A boy asked me if writing about aliens counted as “science writing.” However facetiously it was asked, it was an excellent question. Sure, I said, as long as some research went into the speculation. Did he know that Stephen Hawking loved talking about aliens, and time travel too? I was practically drooling at the prospect of getting him interested in something specific, but he thought I was joking. Scientists, he’d always been taught, were serious, boring people who crunched numbers and poured chemicals into test tubes all day. They didn’t use their scientific knowledge to dream about the unknown. I promised him that Stephen Hawking did more than stare at the sky and see balls of gas: He stared at the sky and saw infinite possibilities. I directed the student to the proper literature. 

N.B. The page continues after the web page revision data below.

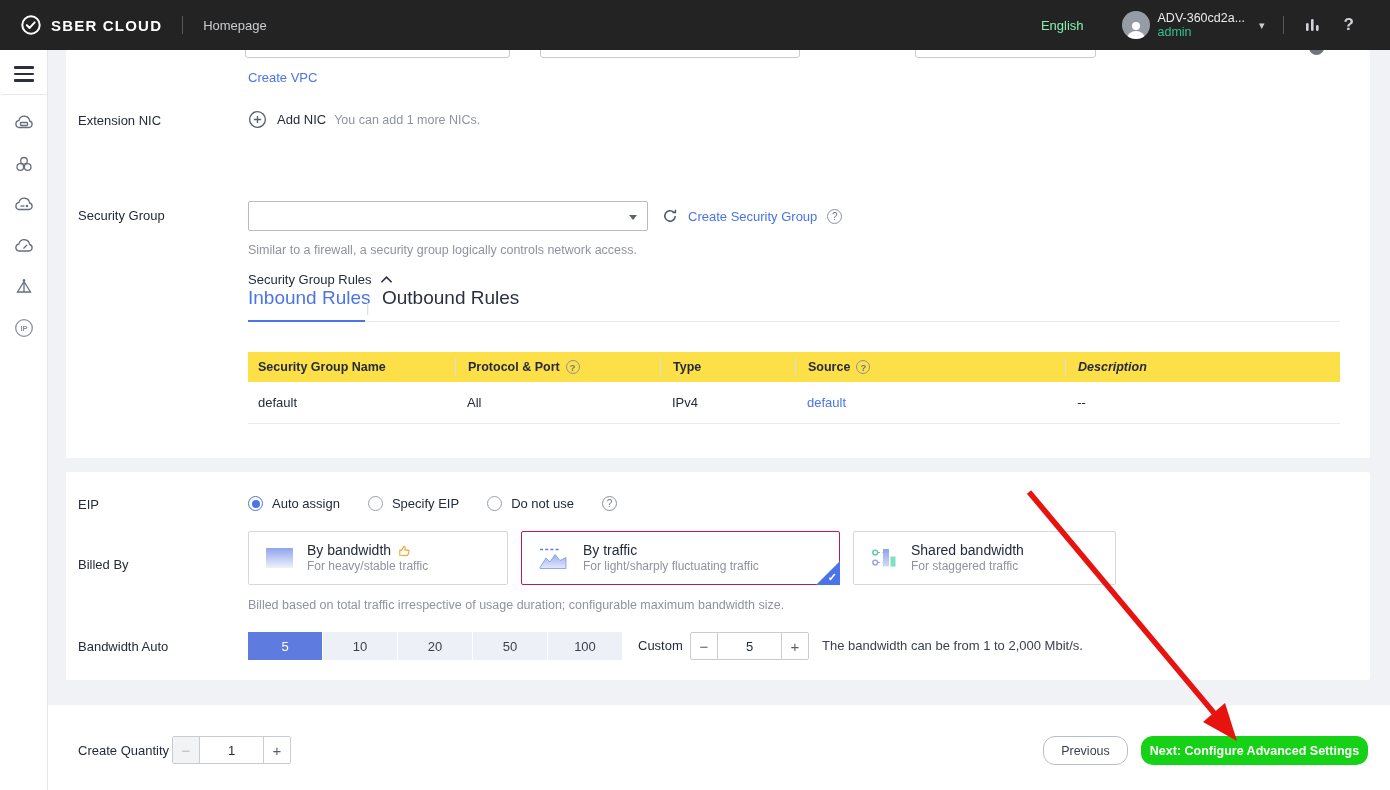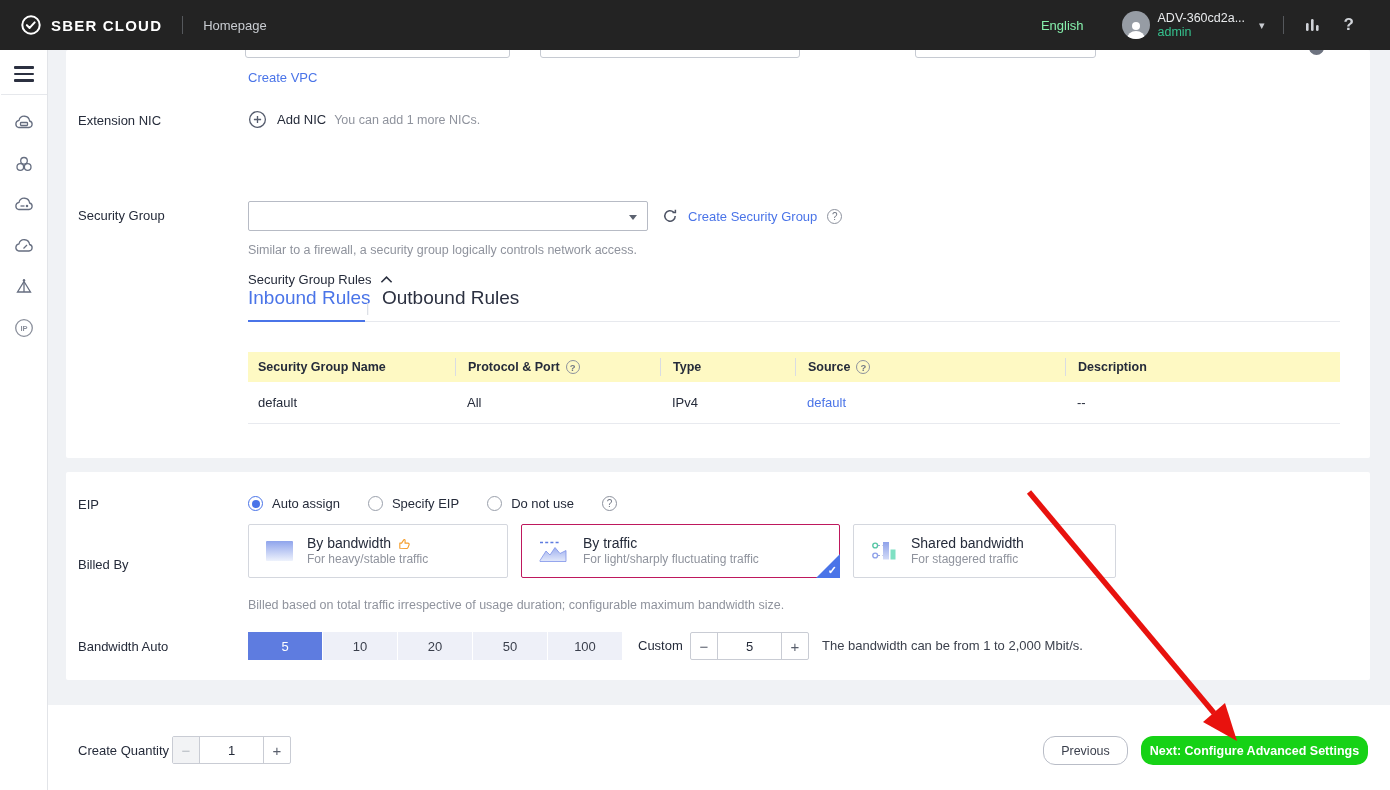"Security Group Name" .t-head { background: #fef9c3 -> #fde047 }
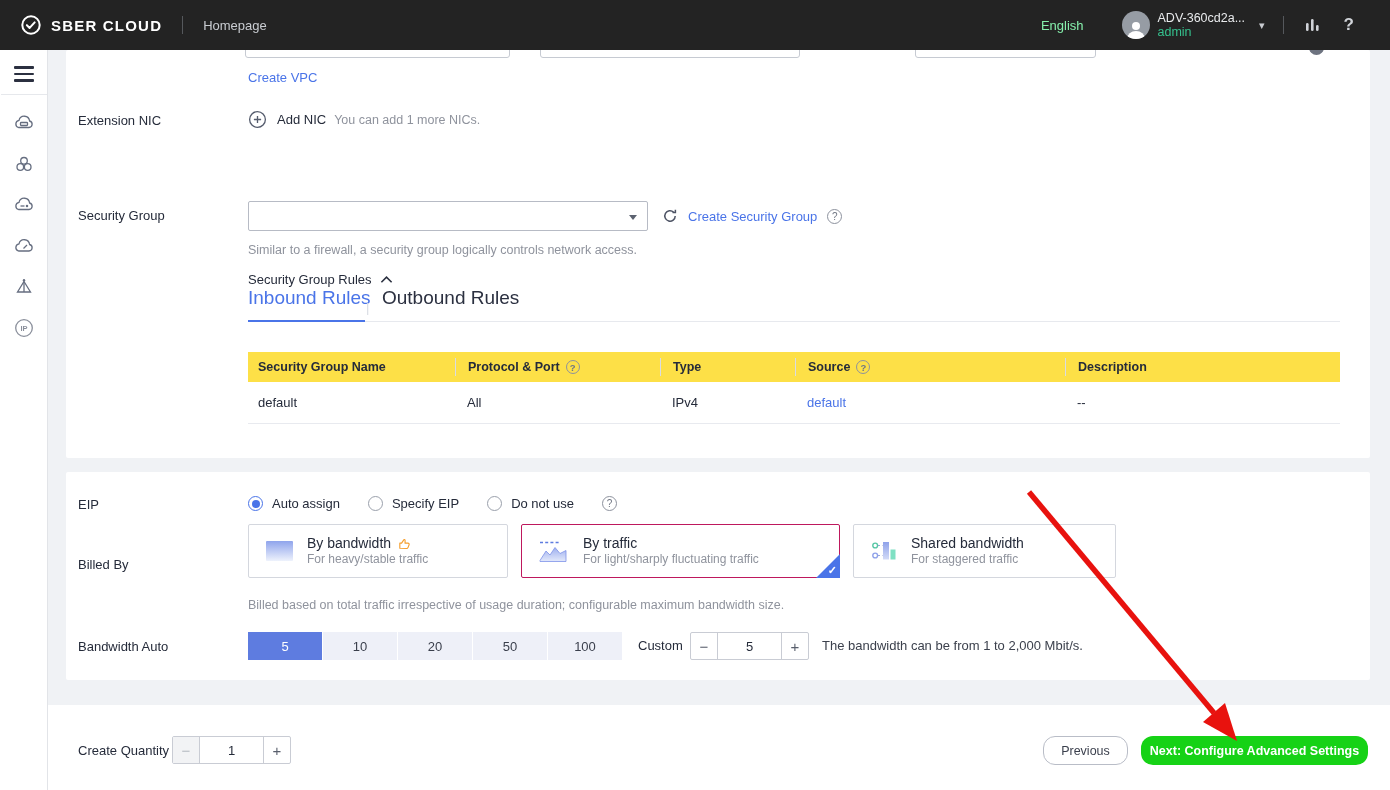"Description" .c5 { font-style: none -> italic }
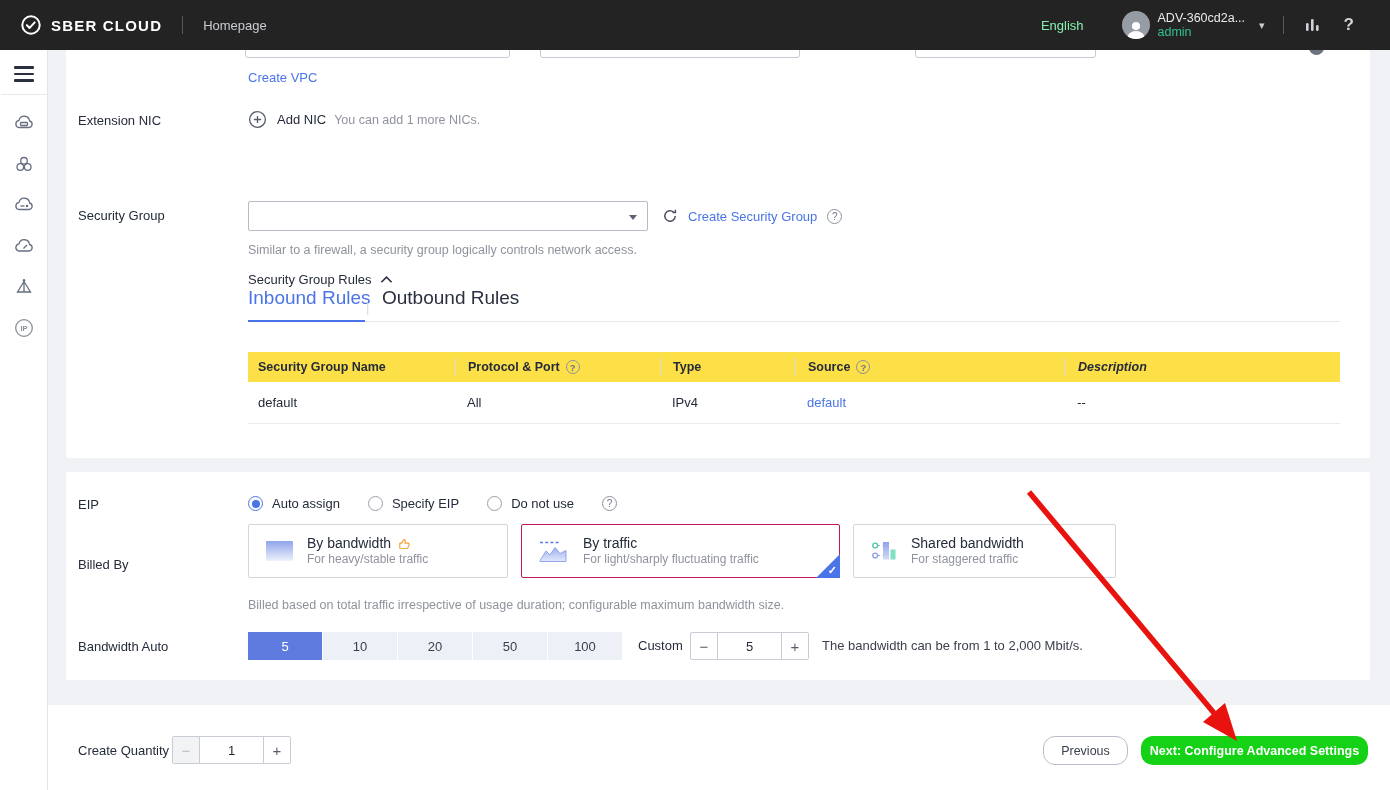"By bandwidth" .billed-cards { top: 52px -> 59px }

I don’t think I changed any lives, but over the course of the day I got to teach over one hundred students something new. If half of them were listening, that’s fifty sophomores who learned something. A small and yet staggering feat in the world of science communication. 


That’s all I was hoping to do. At the end of every class, I played a Symphony of Science video on YouTube. The videos take clips from interviews and lectures of famous science communicators, then use auto-tune software to create music from them. In one clip, Neil DeGrasse Tyson spoke about the fact that we all contain molecules that were present at the birth of the Universe: “I know that the molecules in my body are traceable to phenomena in the cosmos. That makes me want to grab people on the street and say: ‘Have you HEARD THIS?” In the video, he shakes an imaginary person violently, shouting in excitement. I know that feeling all too well. You don’t have to know these things, but you should. I wanted to grab each and every one of those students and tell them, one on one, exactly how much the world could open up to them if they made it their business to understand science.


I wanted to tell them how beautiful the world looks to me now that I understand even the smallest fraction of how it works.